Published online 2010 November 8. doi:  10.1364/BOE.1.001331
PMCID: PMC3018115

Distortions of the posterior surface in optical coherence tomography images of the isolated crystalline lens: effect of the lens index gradient


We quantify the posterior surface distortions in optical coherence tomography (OCT) images of isolated crystalline lenses. The posterior radius of curvature and asphericity obtained from OCT images acquired with the beam incident first on the anterior, and then the posterior, surface were compared. The results were compared with predictions of a ray-tracing model which includes the index gradient.

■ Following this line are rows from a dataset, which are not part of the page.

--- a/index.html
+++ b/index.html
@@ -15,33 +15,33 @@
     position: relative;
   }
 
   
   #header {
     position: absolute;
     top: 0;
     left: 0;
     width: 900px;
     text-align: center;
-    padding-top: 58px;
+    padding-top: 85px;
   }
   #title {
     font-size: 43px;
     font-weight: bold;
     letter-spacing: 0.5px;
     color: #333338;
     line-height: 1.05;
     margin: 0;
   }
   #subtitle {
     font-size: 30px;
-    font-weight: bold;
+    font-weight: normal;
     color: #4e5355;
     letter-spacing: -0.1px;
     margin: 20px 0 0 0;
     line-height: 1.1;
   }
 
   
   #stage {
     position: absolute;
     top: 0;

The results show that the error in the radius of curvature is within the measurement reproducibility and that it can be corrected by assuming a uniform refractive index. However, accurate asphericity values require a correction algorithm that takes into account the gradient.

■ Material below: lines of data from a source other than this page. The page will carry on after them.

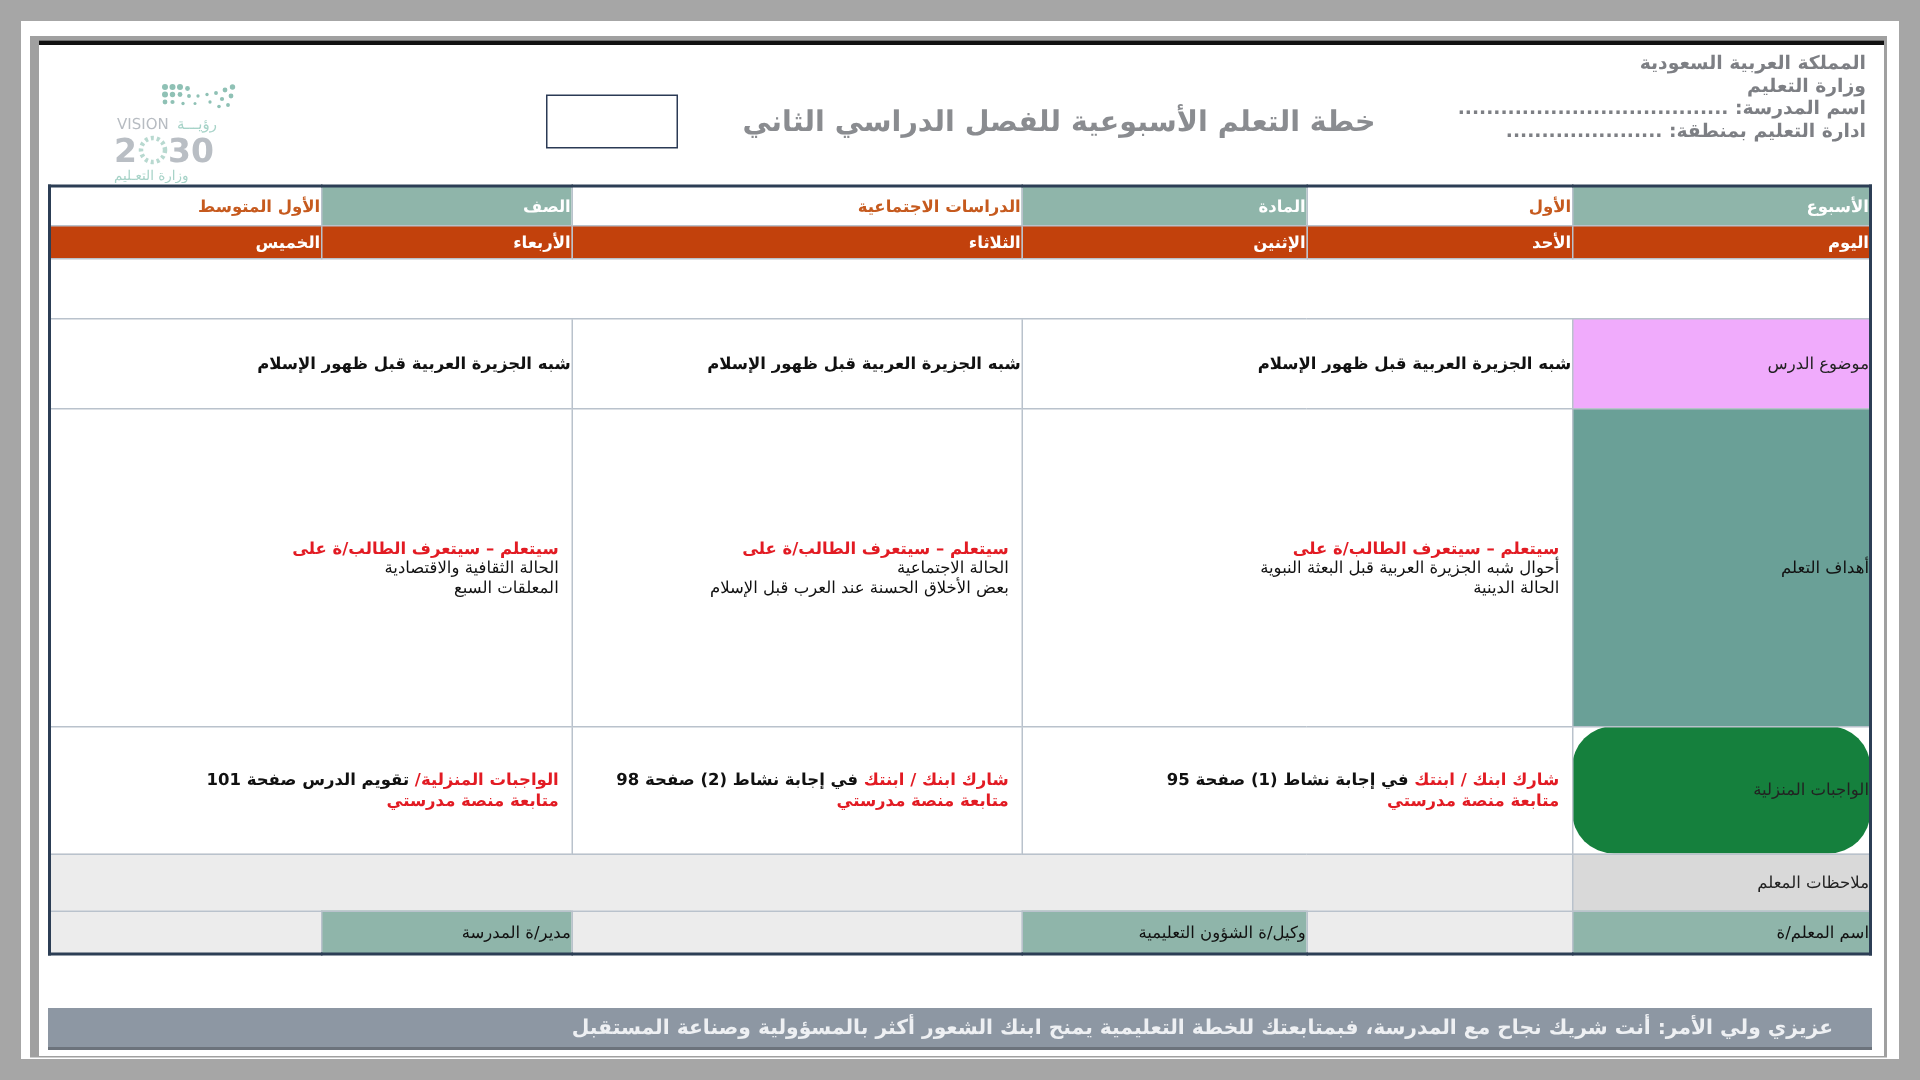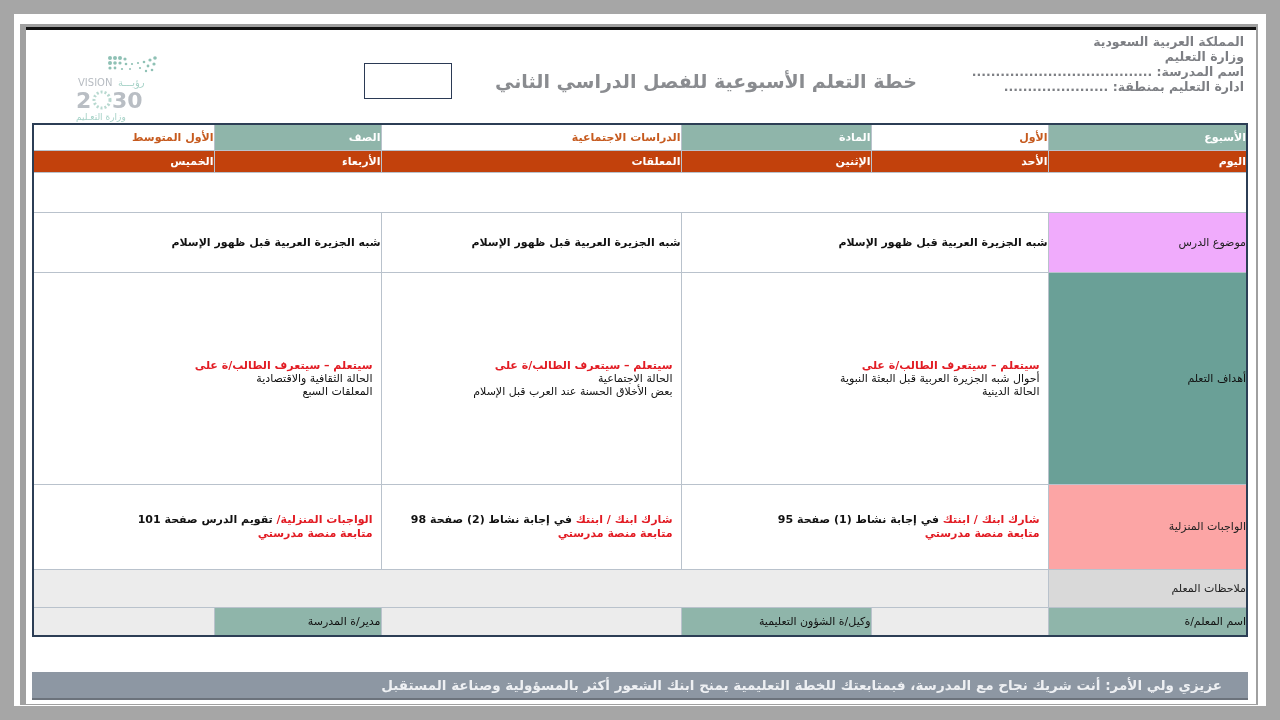--- a/index.html
+++ b/index.html
@@ -12,21 +12,21 @@
   .title{left:440px;top:40px;width:480px;text-align:center;direction:rtl;color:#8a8c90;font-weight:bold;font-size:19px;}
   .titlebox{left:338px;top:33px;width:86px;height:34px;border:1.5px solid #2b3a55;background:#fff;}
   .logo{left:26px;top:20px;width:150px;height:70px;}
   table.plan{position:absolute;left:6px;top:93px;width:1216px;border-collapse:collapse;direction:rtl;table-layout:fixed;}
   table.plan td{border:1px solid #b9c2cc;padding:0;text-align:right;vertical-align:middle;font-size:11px;}
   .teal{background:#8fb5aa;color:#fff;}
   .teal-dark{background:#6aa097;}
   .navy{background:#c2410c;color:#fff;font-weight:bold;}
   .orange{color:#c65a1e;font-weight:bold;}
   .khaki{background:#f0abfc;color:#222;}
-  .peach{background:#fca5a5;color:#222;}
+  .peach{background:#15803d;color:#222;border-radius:28px;}
   .lgray{background:#ececec;}
   .gray-lbl{background:#d9d9d9;color:#222;}
   .red{color:#e21b23;font-weight:bold;}
   .bold{font-weight:bold;}
   .topic{font-size:12.5px;font-weight:bold;color:#111;}
   .obj{text-align:right !important;padding-right:8px !important;font-size:10.5px;line-height:13px;color:#111;}
   .hw{text-align:right;padding-right:8px !important;font-size:11px;line-height:14px;color:#111;}
   .outer-border{border:2px solid #2c3e55;}
   .footer{left:6px;top:642px;width:1216px;height:26px;background:#8d97a3;border-bottom:2px solid #6c737c;direction:rtl;color:#eef0f3;font-weight:bold;font-size:13.5px;line-height:26px;padding-right:0;text-align:right;}
   .footer span{display:block;padding-right:26px;}
@@ -98,21 +98,21 @@
         <td class="orange">الأول</td>
         <td class="teal bold">المادة</td>
         <td class="orange">الدراسات الاجتماعية</td>
         <td class="teal bold">الصف</td>
         <td class="orange">الأول المتوسط</td>
       </tr>
       <tr style="height:22px">
         <td class="navy">اليوم</td>
         <td class="navy">الأحد</td>
         <td class="navy">الإثنين</td>
-        <td class="navy">المعلقات</td>
+        <td class="navy">الثلاثاء</td>
         <td class="navy">الأربعاء</td>
         <td class="navy">الخميس</td>
       </tr>
       <tr style="height:40px">
         <td colspan="6"></td>
       </tr>
       <tr style="height:60px">
         <td class="khaki">موضوع الدرس</td>
         <td colspan="2" class="topic">شبه الجزيرة العربية قبل ظهور الإسلام</td>
         <td class="topic">شبه الجزيرة العربية قبل ظهور الإسلام</td>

OCIS codes: (170.4500) Optical coherence tomography, (330.4460) Ophthalmic optics and devices, (330.7326) Visual optics, modeling

1. Introduction

The crystalline lens of the eye is an inhomogeneous optical element with a refractive index gradient along both the optical and equatorial axes [1,2]. Recent studies using MRI imaging suggest that the refractive index progressively increases from approximately 1.37 in the outer peripheral cortex to 1.43 in the central nucleus [3]. The refractive index gradient contributes significantly to both paraxial optical properties and higher-order aberrations of the lens [4,5].

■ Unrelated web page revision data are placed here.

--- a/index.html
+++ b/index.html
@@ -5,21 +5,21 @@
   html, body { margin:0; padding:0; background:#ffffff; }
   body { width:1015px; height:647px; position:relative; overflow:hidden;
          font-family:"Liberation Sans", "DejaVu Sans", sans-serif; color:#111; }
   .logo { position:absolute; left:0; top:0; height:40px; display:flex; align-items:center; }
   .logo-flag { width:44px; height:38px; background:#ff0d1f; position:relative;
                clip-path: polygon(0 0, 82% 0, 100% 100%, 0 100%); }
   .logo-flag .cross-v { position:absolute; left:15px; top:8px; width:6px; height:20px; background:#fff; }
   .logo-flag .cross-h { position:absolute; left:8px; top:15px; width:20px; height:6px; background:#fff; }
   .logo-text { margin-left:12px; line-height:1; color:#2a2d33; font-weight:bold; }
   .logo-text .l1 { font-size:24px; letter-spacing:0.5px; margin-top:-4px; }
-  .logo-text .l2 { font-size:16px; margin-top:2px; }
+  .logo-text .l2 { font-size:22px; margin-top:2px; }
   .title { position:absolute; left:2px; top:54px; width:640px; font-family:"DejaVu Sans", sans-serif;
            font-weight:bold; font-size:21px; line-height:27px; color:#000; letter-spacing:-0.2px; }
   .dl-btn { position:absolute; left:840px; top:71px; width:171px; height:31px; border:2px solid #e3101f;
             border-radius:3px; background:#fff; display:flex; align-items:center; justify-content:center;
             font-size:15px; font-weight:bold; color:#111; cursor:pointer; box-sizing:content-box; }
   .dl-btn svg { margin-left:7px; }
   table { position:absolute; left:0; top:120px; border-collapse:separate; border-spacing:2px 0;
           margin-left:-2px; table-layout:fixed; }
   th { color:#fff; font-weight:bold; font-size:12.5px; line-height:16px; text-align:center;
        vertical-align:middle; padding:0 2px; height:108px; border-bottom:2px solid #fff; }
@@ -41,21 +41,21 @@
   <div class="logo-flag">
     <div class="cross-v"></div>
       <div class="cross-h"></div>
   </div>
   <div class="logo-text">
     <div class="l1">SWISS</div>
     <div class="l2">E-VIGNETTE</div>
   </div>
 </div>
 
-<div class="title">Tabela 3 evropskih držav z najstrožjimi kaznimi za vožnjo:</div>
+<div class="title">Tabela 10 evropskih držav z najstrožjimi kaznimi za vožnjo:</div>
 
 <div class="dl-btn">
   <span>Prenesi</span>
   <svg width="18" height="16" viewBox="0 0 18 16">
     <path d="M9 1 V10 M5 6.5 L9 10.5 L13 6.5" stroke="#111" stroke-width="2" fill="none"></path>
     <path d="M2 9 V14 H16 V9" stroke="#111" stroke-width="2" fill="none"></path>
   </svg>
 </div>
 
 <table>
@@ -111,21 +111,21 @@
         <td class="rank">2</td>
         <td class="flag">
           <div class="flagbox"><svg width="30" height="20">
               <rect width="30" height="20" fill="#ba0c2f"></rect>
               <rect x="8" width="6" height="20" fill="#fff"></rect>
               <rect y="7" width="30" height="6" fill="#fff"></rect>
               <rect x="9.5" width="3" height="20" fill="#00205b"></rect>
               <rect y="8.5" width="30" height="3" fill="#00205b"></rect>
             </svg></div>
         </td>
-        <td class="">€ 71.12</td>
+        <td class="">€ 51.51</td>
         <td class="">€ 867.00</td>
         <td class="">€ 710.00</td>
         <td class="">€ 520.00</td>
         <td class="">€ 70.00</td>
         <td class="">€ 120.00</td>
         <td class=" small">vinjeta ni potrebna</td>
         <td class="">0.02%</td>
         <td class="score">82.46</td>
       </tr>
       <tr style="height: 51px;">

The index gradient contributes to optical distortions in images of the crystalline lens acquired in vivo or in vitro using Scheimpflug imaging [68], or optical coherence tomography (OCT) [911]. In images acquired in vivo, the shape of the anterior lens surface is distorted due to refraction at the cornea [7,12]. Additionally, in images acquired in vivo or in vitro, the shapes of the posterior lens surface and internal boundaries are distorted due to refraction at the anterior lens surface and internally through the refractive index gradient.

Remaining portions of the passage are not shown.